--- START ---

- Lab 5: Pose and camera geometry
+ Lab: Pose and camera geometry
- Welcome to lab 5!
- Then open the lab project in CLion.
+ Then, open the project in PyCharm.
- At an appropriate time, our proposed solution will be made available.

--- END ---
--- START ---

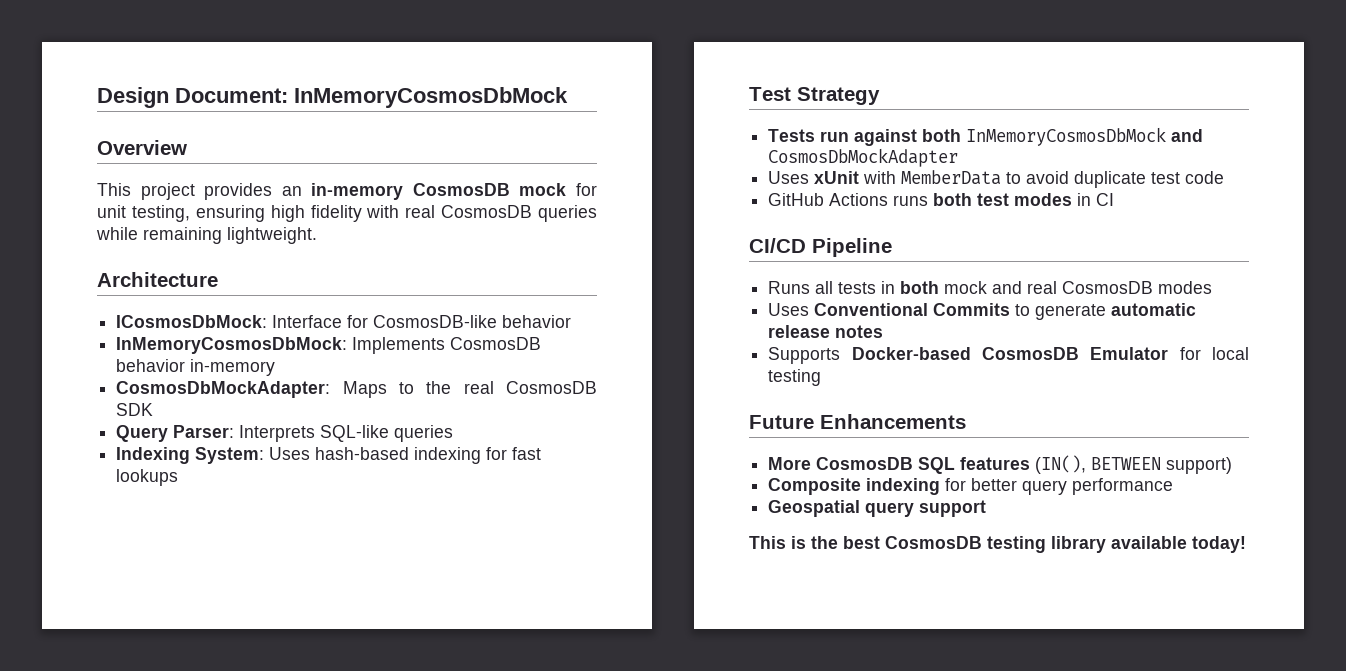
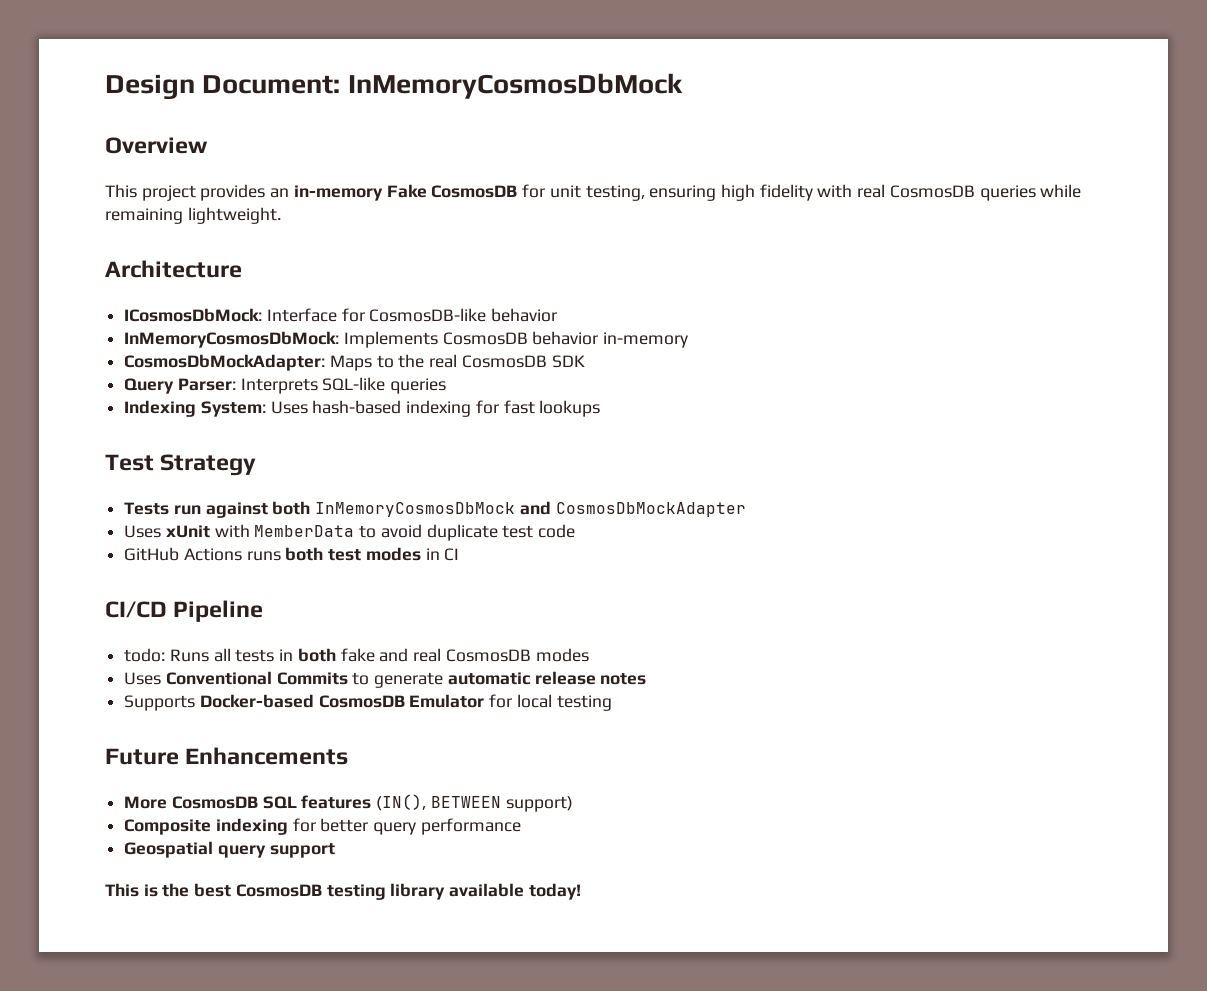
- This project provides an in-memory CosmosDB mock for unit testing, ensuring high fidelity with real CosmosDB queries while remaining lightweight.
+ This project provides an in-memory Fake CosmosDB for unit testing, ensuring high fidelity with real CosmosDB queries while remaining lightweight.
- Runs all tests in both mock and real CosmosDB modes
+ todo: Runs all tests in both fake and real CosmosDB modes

--- END ---
--- START ---

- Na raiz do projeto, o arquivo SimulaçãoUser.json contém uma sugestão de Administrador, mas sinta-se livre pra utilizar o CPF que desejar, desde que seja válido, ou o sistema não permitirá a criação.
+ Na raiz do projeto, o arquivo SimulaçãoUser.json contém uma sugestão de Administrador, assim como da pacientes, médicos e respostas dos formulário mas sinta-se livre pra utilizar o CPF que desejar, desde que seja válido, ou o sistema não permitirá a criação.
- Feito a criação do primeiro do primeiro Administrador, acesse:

--- END ---

Instructions to follow: The lines above that hold the word "both" need counting; write the count and nothing more.

Answer section: 2